As we’re all painfully aware, the global COVID-19 pandemic put a spotlight on the pharmaceutical industry and its ability to develop vaccines at a record pace. Pfizer BioNTech, Johnson and Johnson, and Moderna all have FDA-approved COVID vaccines, while others are in development or close to approval. The process of vaccine development for an infective causing a global pandemic, however, has redefined how pharmaceutical and biotech companies bring a vaccine product to market and how they have positioned their business to support such an endeavor.
Before COVID, the average time to market for a vaccine was 10 to 12 years. This includes the development of novel vaccines for new infectives, as well as the time for generic companies to develop “me-too” vaccines that cause immunity based on the same technology as the original. Yet, the novel vaccines to COVID took a fraction of that time, ~ 1 -1.5 years from the initial reports of widespread infection. The expedited development timeline that played out on the world stage relied heavily on a new technology that has been under development for ~10-15 years and therefore had been in Moderna and Pfizer’s “back pocket” for just a crisis that COVID turned into.
First, let’s take a look at the standard vaccine technology that we’re all aware of, if only by having been given our regimen of vaccines as children. Merck’s measles, mumps, and rubella, or MMR, vaccine is one of the most widely administered, with over 500 million doses having been given worldwide. Although a novel concept in the 1960s, the action of the vaccine is largely based on the human body’s standard response to infection.
Basically, the three viruses that cause the three named diseases are artificially weakened in the laboratory, ensuring they do not cause disease when injected. They do, however, cause the immune system to recognize the virus’s structure, which leads to the development of antibodies to the virus and further development of memory white blood cells. These cells can cause a future immune response if and when you are exposed to the native, infective virus in the environment. The MMR vaccine is 88-97% effective in preventing disease and has caused a drop in disease-related deaths from ~2.6MM / year to ~100,000 per year.
How is the COVID vaccine different? The Moderna and Pfizer vaccines do not use weakened or “killed” viruses. In fact, looking at these 2 COVID vaccines, there is almost no resemblance to the novel coronavirus that causes the disease. Instead, there is only a very small piece of genetic code, called messenger-RNA or mRNA, that is for all intents and purposes the same as what can be found in the viral genetic code itself. The use of mRNA to elicit an immune response is the new technology that is the basis for both the Pfizer and Moderna vaccines.

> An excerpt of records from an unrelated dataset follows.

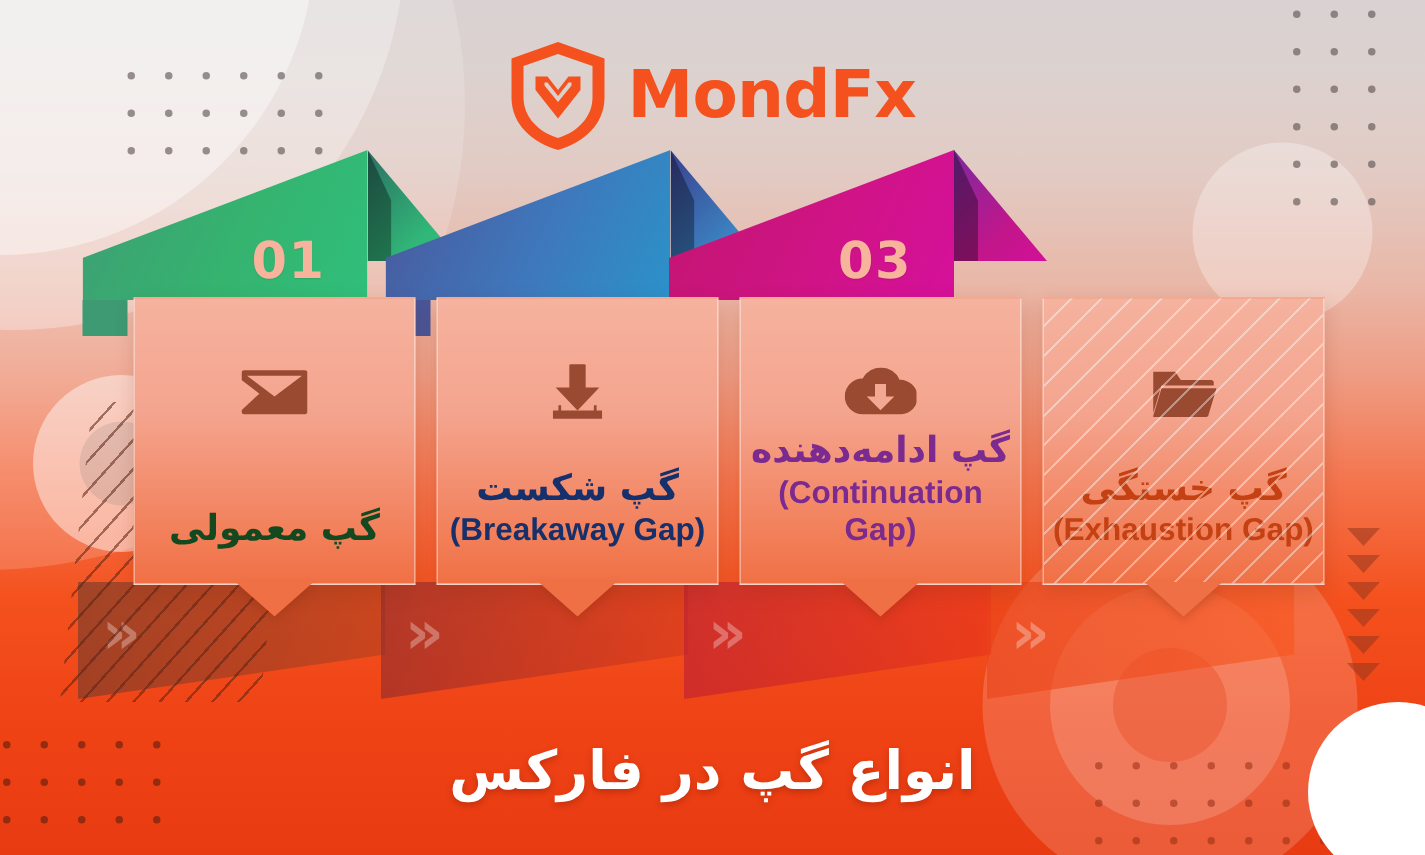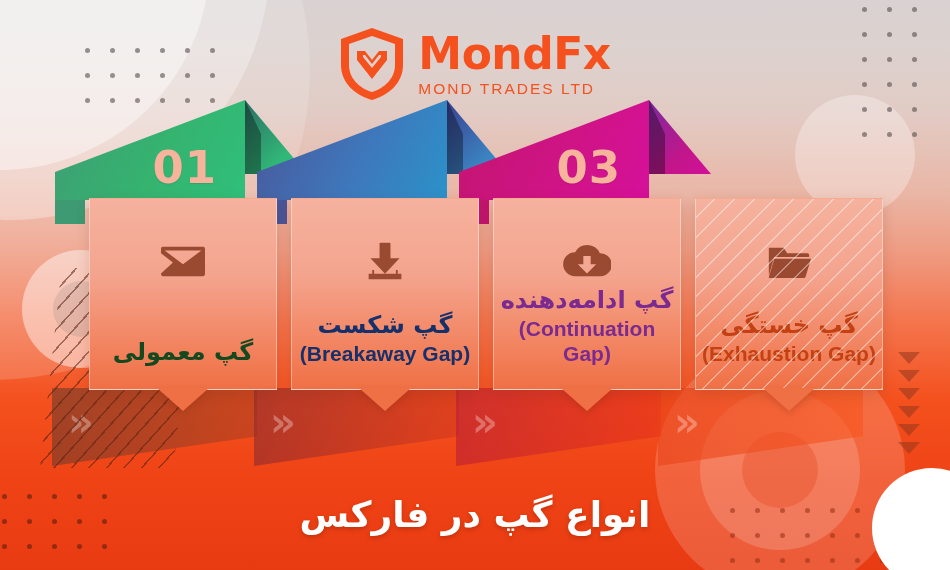--- a/index.html
+++ b/index.html
@@ -323,7 +323,6 @@
     </span>
     <span class="logo-text">
       <span class="logo-name">MondFx</span>
-      <span class="logo-sub">MOND TRADES LTD</span>
     </span>
   </div>
 

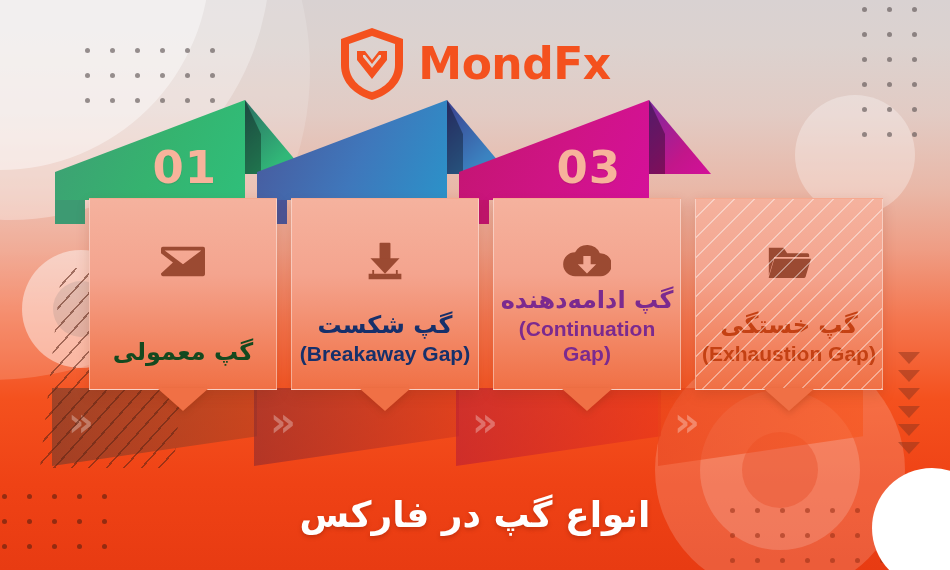--- a/index.html
+++ b/index.html
@@ -103,7 +103,7 @@
   }
   .banner .num{
     position:absolute;right:28px;bottom:6px;
-    font-size:45px;font-weight:bold;color:#f7b39b;letter-spacing:1px;
+    font-size:34px;font-weight:bold;color:#f7b39b;letter-spacing:1px;
     font-family:"DejaVu Sans","Liberation Sans",sans-serif;
     text-shadow:0 1px 1px rgba(0,0,0,.10);
   }

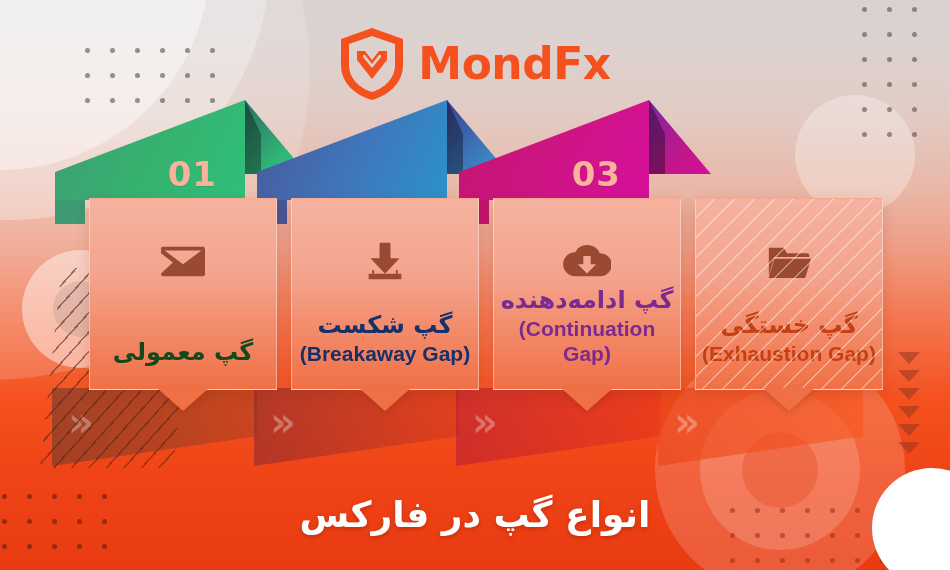--- a/index.html
+++ b/index.html
@@ -118,7 +118,7 @@
   #b2 .tail{background:linear-gradient(135deg,#3b3f8e 0%,#3b82c0 70%,#2f93c9 100%);}
   #b2 .leg{background:#4a5699;}
 
-  #b3{left:459px;}
+  #b3{left:446px;}
   #b3 .body{background:linear-gradient(115deg,#c2156f 0%,#cf1485 55%,#d5109a 100%);}
   #b3 .tail{background:linear-gradient(135deg,#7c2aa0 0%,#c2168a 65%,#d3109a 100%);}
   #b3 .leg{background:#c2156f;}

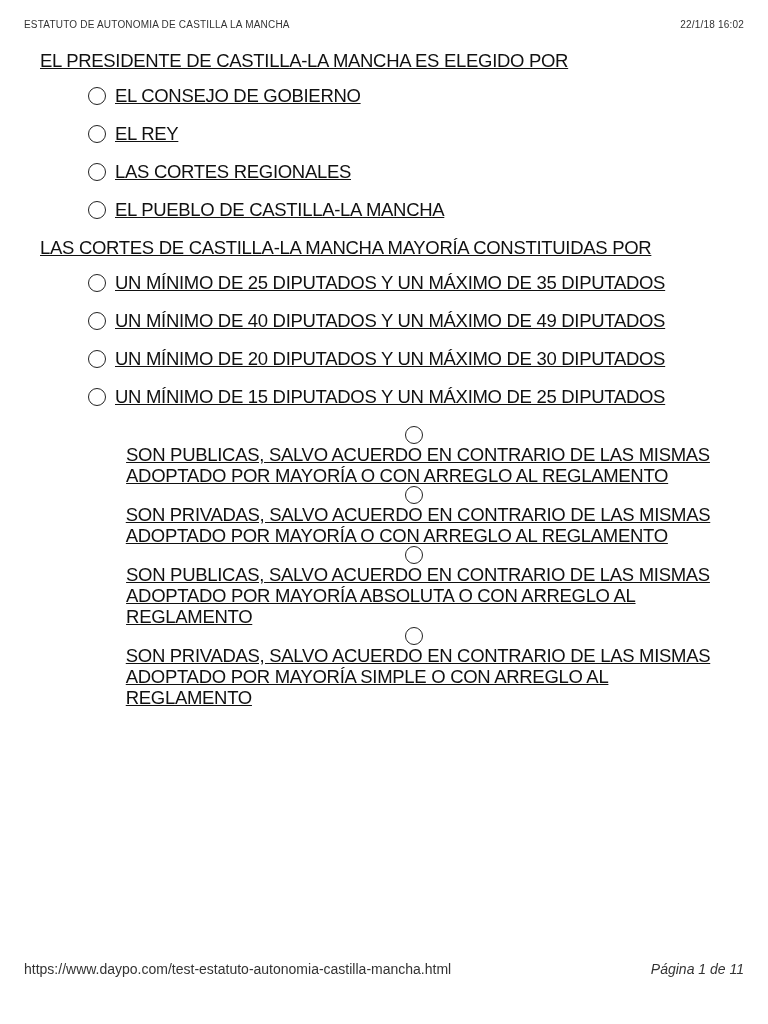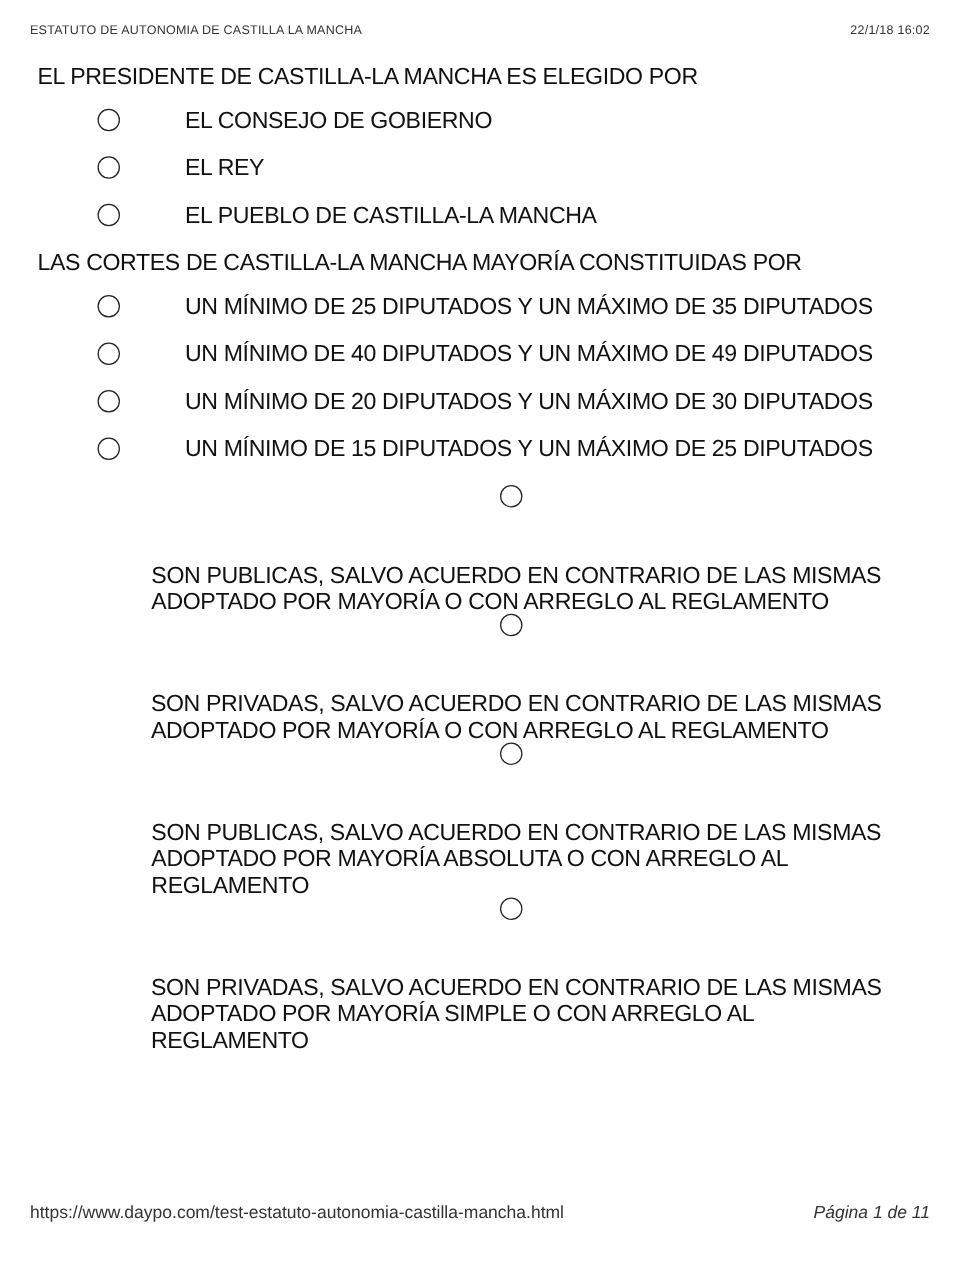--- a/index.html
+++ b/index.html
@@ -43,8 +43,9 @@
     .content {
       position: absolute;
       top: 50px;
-      left: 30px;
+      left: 40px;
       right: 20px;
+      text-decoration: underline;
     }
     .question {
       margin: 0;

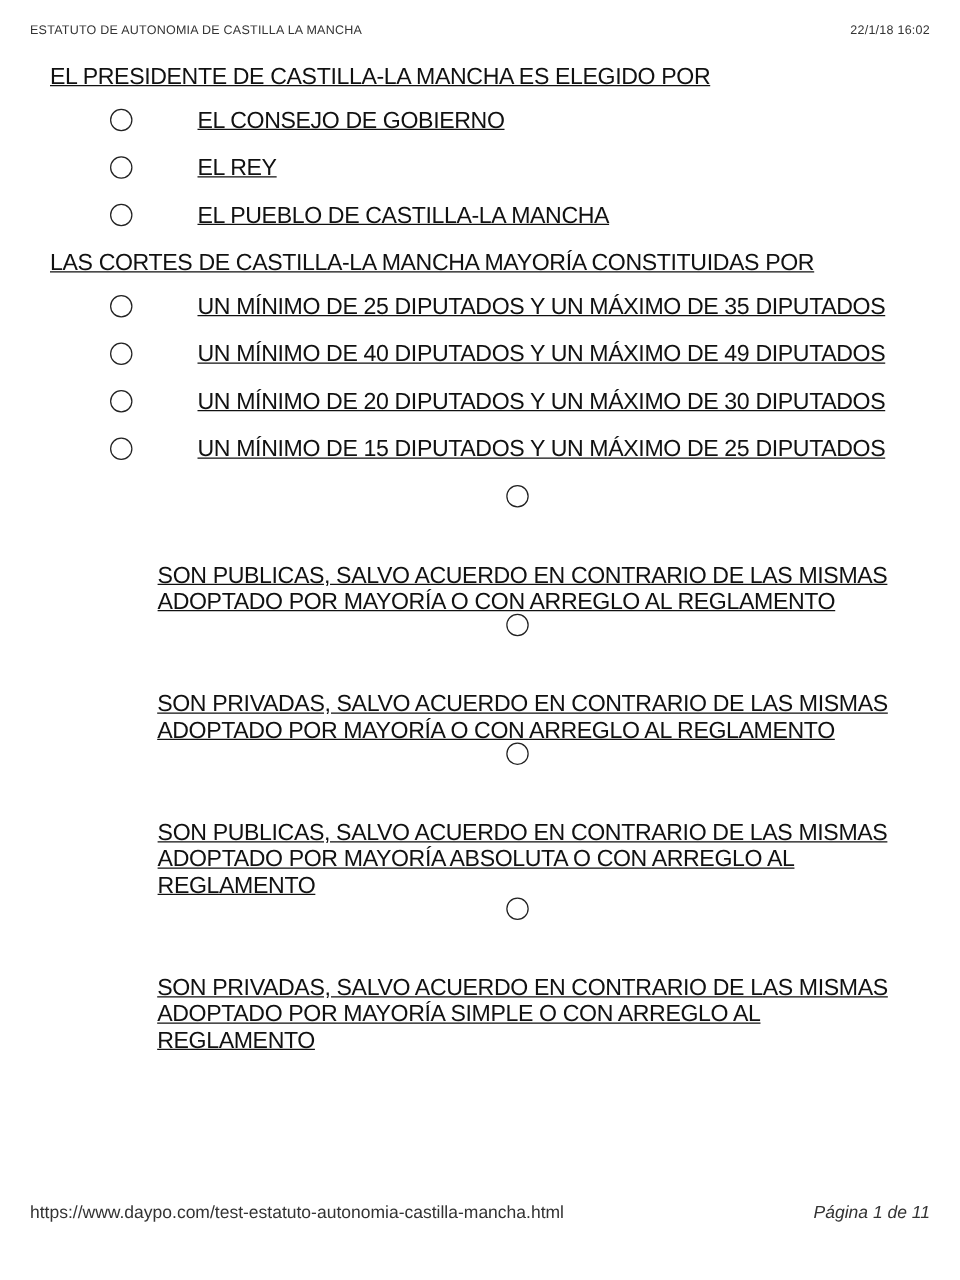--- a/index.html
+++ b/index.html
@@ -67,7 +67,6 @@
       align-items: center;
       font-size: 18.5px;
       letter-spacing: -0.3px;
-      gap: 43px;
     }
     .option.single {
       height: 38px;

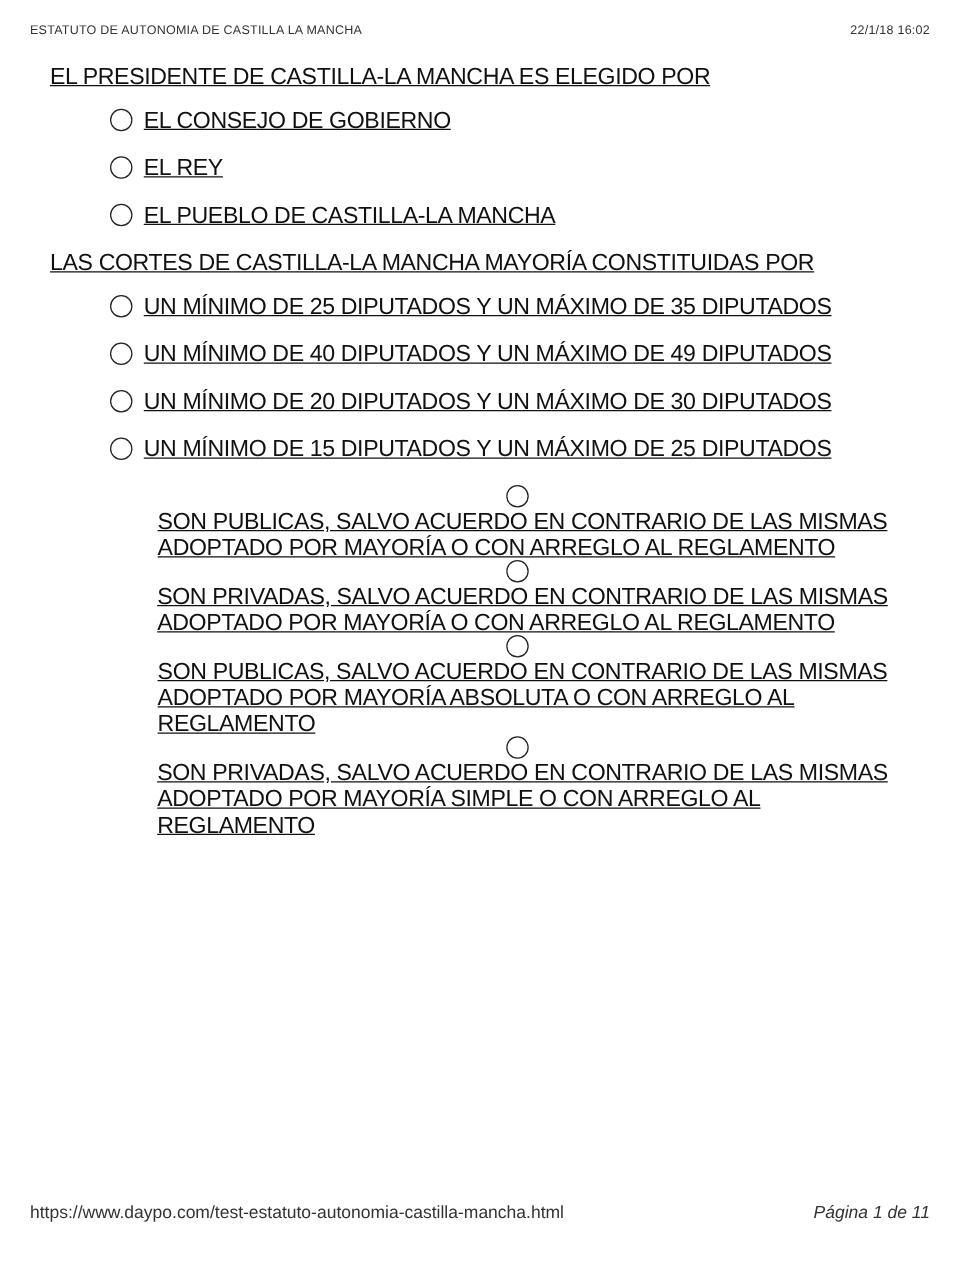--- a/index.html
+++ b/index.html
@@ -123,6 +123,10 @@
       </li>
       <li class="option single">
         <span class="radio"></span>
+        <span class="option-label">LAS CORTES REGIONALES</span>
+      </li>
+      <li class="option single">
+        <span class="radio"></span>
         <span class="option-label">EL PUEBLO DE CASTILLA-LA MANCHA</span>
       </li>
     </ul>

So what is messenger RNA? mRNA is a piece of genetic code that is translated from our DNA or the RNA in the coronavirus (genetic code contained in the nucleus of the cells of our body or the shell of the virus) into an actionable code, mainly to make proteins. Proteins are the building blocks of cells and also make up that spikey-looking shell that has become the ubiquitous graphic for COVID on the news. The spikes on this shell are the proteins the vaccine mRNA codes for.
These novel vaccines, in simple terms, turns our own cells into little mini-factories. The mRNA that codes for the spike protein of the coronavirus makes its way into our cells once injected. Our cellular organs take that actionable code and start assembling the protein within our cells. Once complete, the protein is forced to the cell’s surface, and the immune system can then recognize it and, just like the action of the MMR vaccine, create antibodies to a piece of the coronavirus. All without being infected with the actual virus. It is reported that the mRNA COVID vaccines are >94% effective in preventing the disease.
The use of mRNA vaccines is novel in that the coronavirus vaccine is the first to utilize the technology to this magnitude. Due to the speed of development brought on by our advances in genetics, expect this type of technology to become the norm for future vaccine development.